We suggest combining the welcome email with the email providing user guides and training videos, to minimize the number of emails you send them so as not to annoy.
That first email should focus mostly on those resources that help them utilize your product, for if they can’t find value in your product or service, they will likely let their trial expire. Three or four days later, send an email pointing them to your thought leadership resources, so they begin to see you as an authority they can look to for practical advice.
7. Subscription Renewal:
If your business is subscription-based, you can create a workflow to increase renewals. This is more important than many realize because it’s cheaper to retain an existing customer than to acquire a new one. Plus, according to the Gartner group, 80% of a company’s future revenue will come from just 20% of its existing customers.
This workflow is triggered by the customer’s renewal date; as it approaches, the system realizes and sends the first email, which can be sent a week or ten days prior to their expiration date. It’s just a friendly reminder, nothing more. With three days left, send another email—with slightly more urgency—alerting them that the date is nearing and letting them know that you would hate for their service to be interrupted. Build in a renewal buffer so when their subscription expires, you can send an email the next day informing them of that you have given them a few extra days to renew so they can enjoy uninterrupted access.
8. Customer Retention:
When customers display behaviours indicative of a propensity to leave, trigger an email to convince them to stick around. Such behaviours include not opening your emails for an extended period of time, unsubscribing from your email list, or failing to pay their invoice. These emails must take a delicate tone, as you don’t want to hassle a potentially unhappy customer.
You can use this opportunity to send a survey, asking them to know how you can improve to better serve them. This will show that you are paying attention, and are genuinely concerned with your ability to satisfy them. You can also offer a discount or promotion but use this tactic sparingly, as it’s possible that your customer is happy, and has just been inundated with other things.
9. Send Gated Content:
Gating your high-value content—such as eBooks or white papers—is a great way to generate leads. Create a standalone landing page with a short form that includes a field for email address. If your content is powerful, leads will be willing to self-identify in exchange for the insights within. When the form is submitted, the workflow is triggered and sends an email to the lead with either a download link or the content attached. Gated content is a great way to grow your email list. Just be sure to capture their contact information in the process.
10. Re-engagement Workflow:
Do you have prospects stuck in the funnel? Or previous customers that you’d like to re-engage? A re-engagement email workflow works wonders for bringing them back into the fold. You can trigger this based on time elapsed since a customer’s last purchase, or if a lead hasn’t been scored by marketing in a long time.
The best route is to send one of your high-value content pieces—something that will knock their socks off. If they have forgotten about you, provide them with something that will solve a persistent problem for them, such as a best practices article. As they say, the squeakiest wheel gets the oil, so don’t go silent for too long. Send an email that will immediately engage them, and you’ll have their attention once again.

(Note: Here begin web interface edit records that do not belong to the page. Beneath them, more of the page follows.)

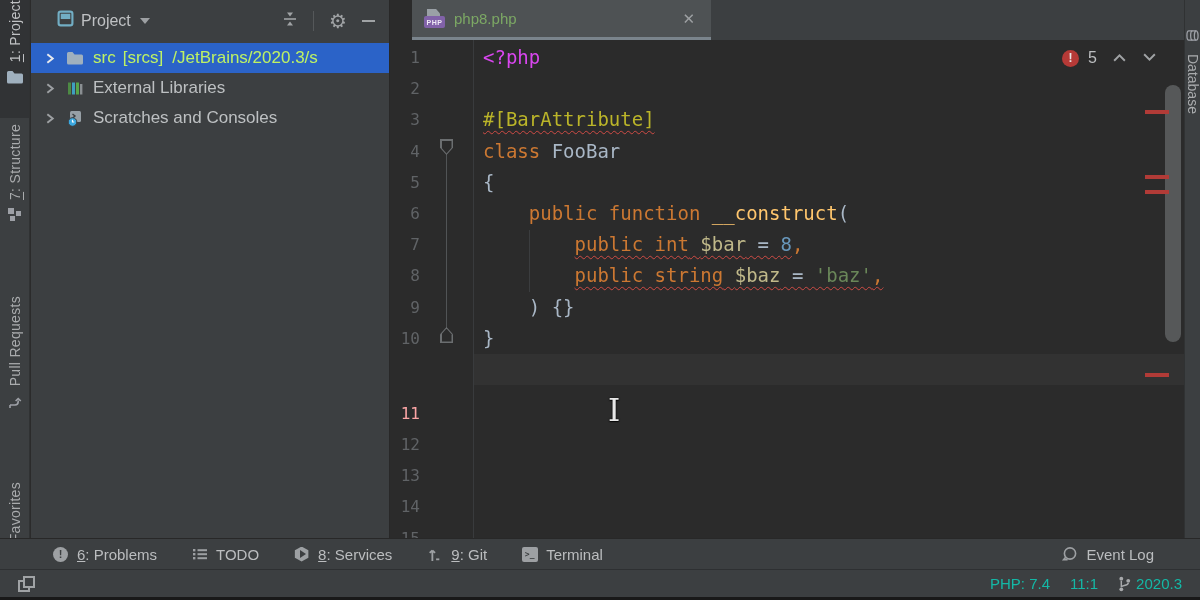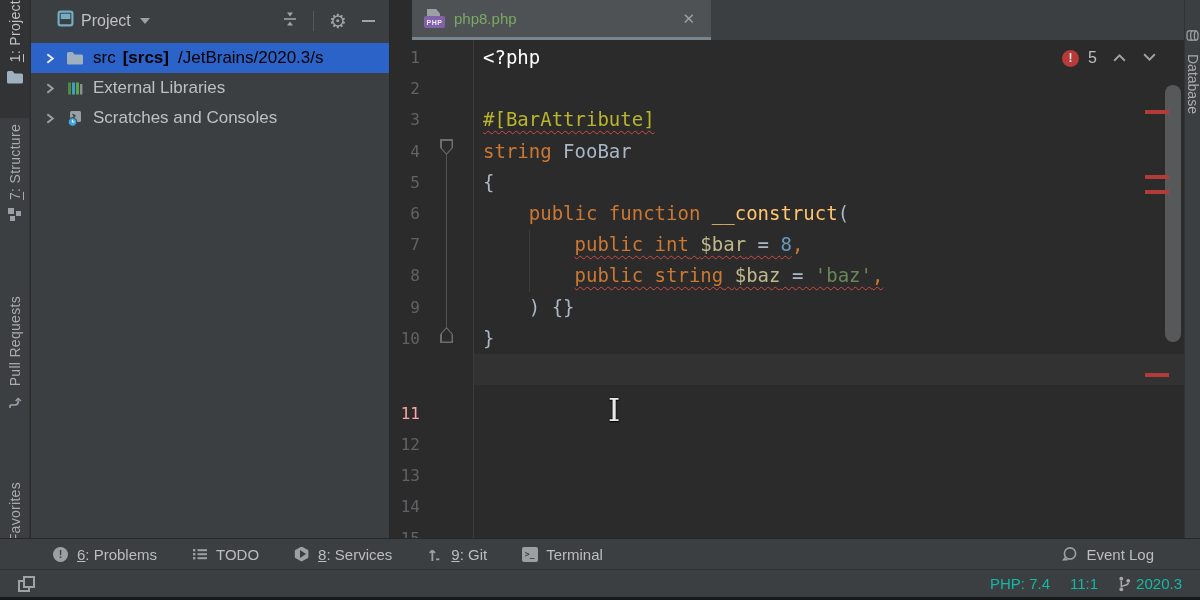"src" .tree-row.selected { color: #000000 -> #bef264 }
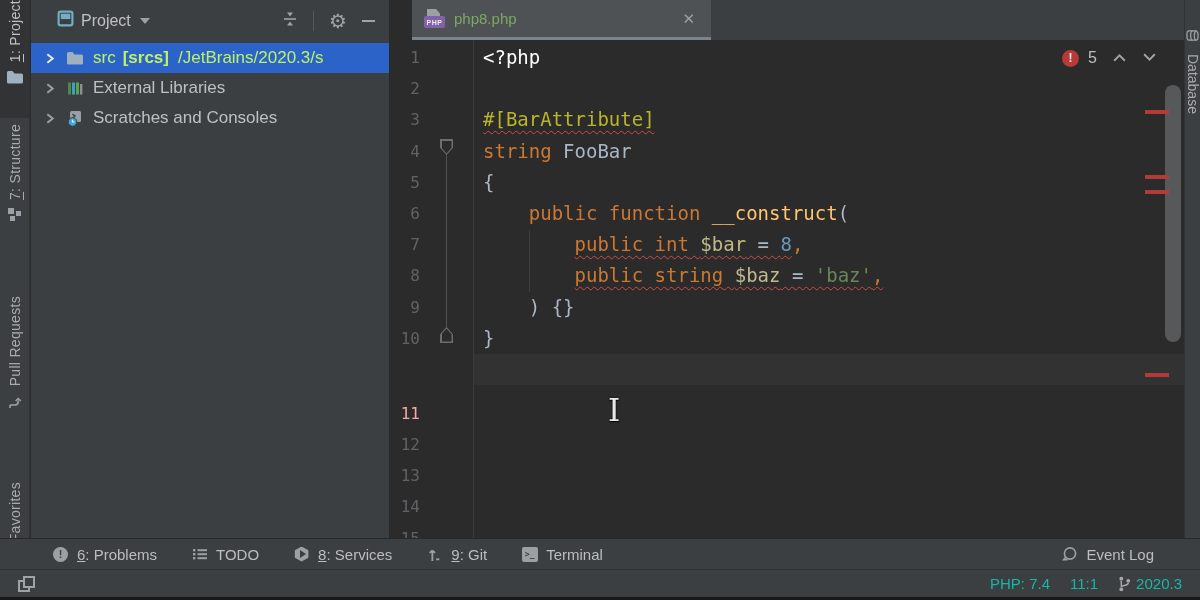"[srcs]" .t-bold { font-weight: bold -> normal }
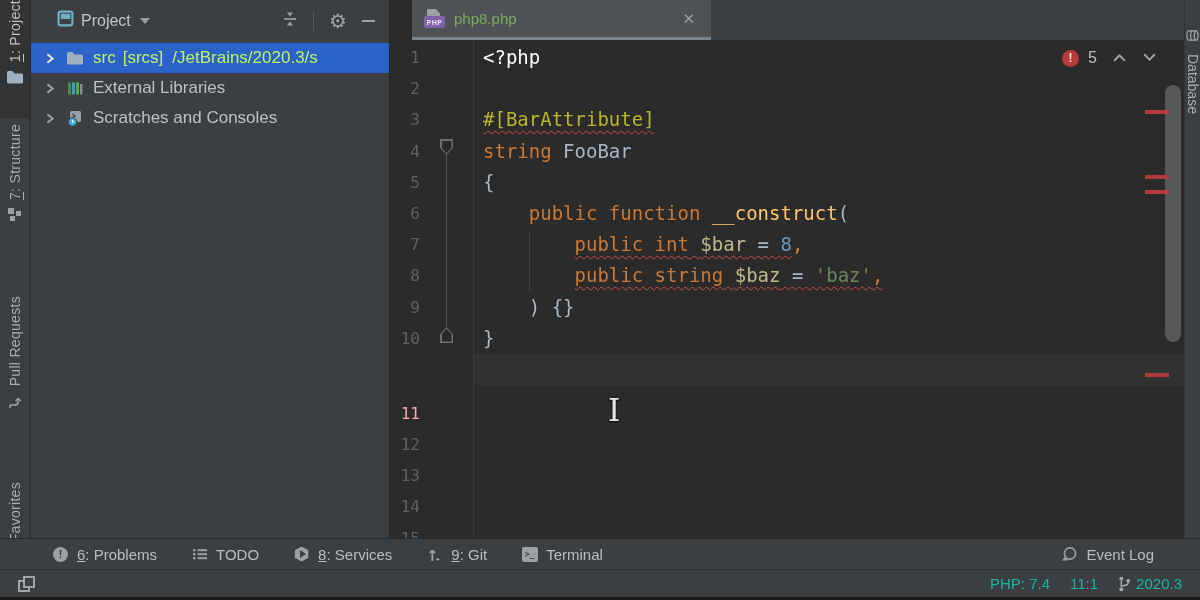"<?php" .tok-tag { color: #ffffff -> #d946ef }
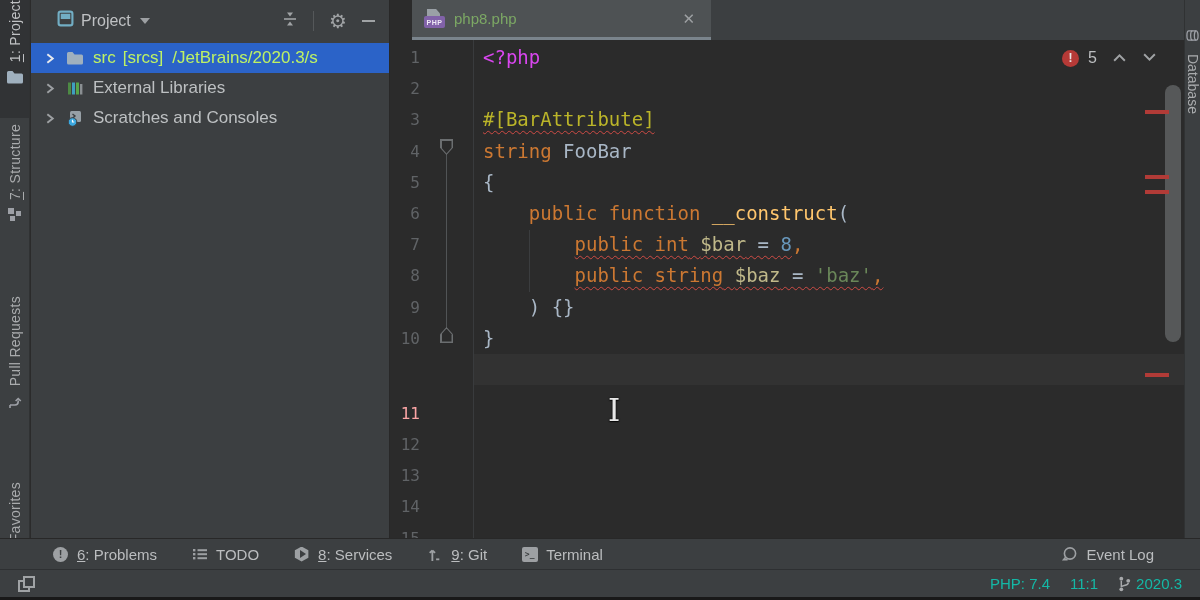"string" span.tok-kw { text: string -> class }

Regardless of how you use automated email workflows, it’s important to leverage them if you use marketing automation. Timing is everything when attempting to engage prospects and customers. If you communicate too soon, you risk annoying your contacts. If you’re too late, your window of opportunity might have already closed. There are loads of instances where automated workflows are advantageous, but not all of them will apply to your unique business model. Take the time to consider your customer’s needs and interests, and you’ll be sure to zero in on the workflows that will produce the best results for your use case.